-- Input material follows --

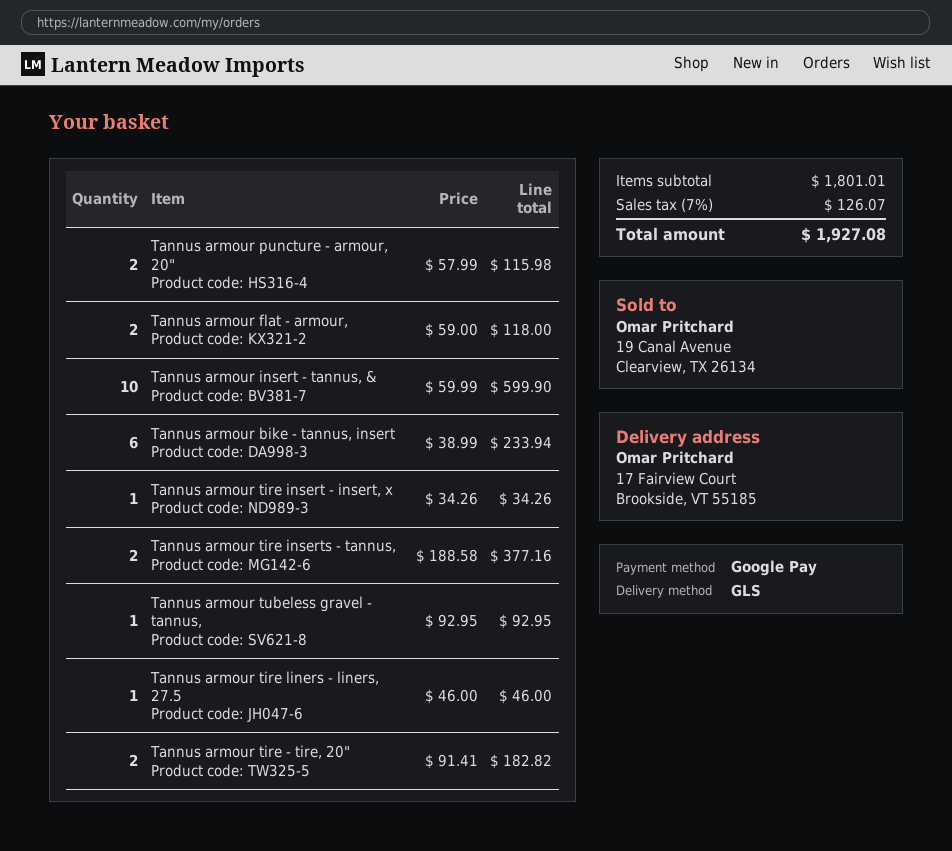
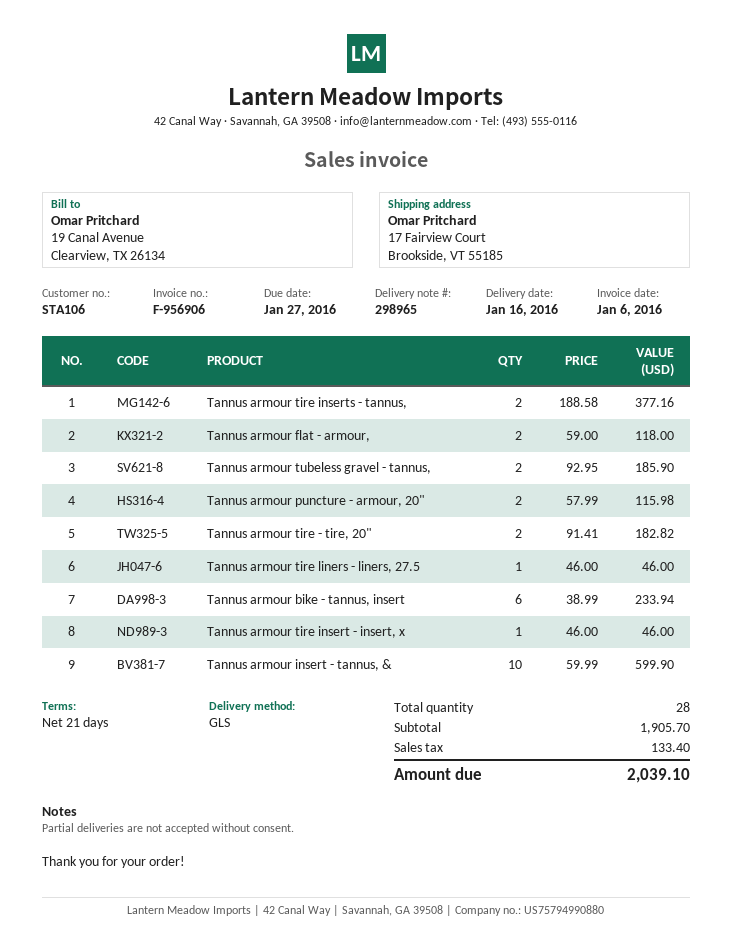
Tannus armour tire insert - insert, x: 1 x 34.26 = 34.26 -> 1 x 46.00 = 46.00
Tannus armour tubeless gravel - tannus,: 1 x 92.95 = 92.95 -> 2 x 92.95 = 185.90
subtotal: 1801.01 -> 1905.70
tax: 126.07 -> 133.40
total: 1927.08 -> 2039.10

-- Input material concluded --

▶ _What is required_: Beginning with the line that contains "Tannus armour tubeless", set down every line through the end of the data without change.

▶ _Task solution_:
Tannus armour tubeless gravel - tannus,: 1 x 92.95 = 92.95 -> 2 x 92.95 = 185.90
subtotal: 1801.01 -> 1905.70
tax: 126.07 -> 133.40
total: 1927.08 -> 2039.10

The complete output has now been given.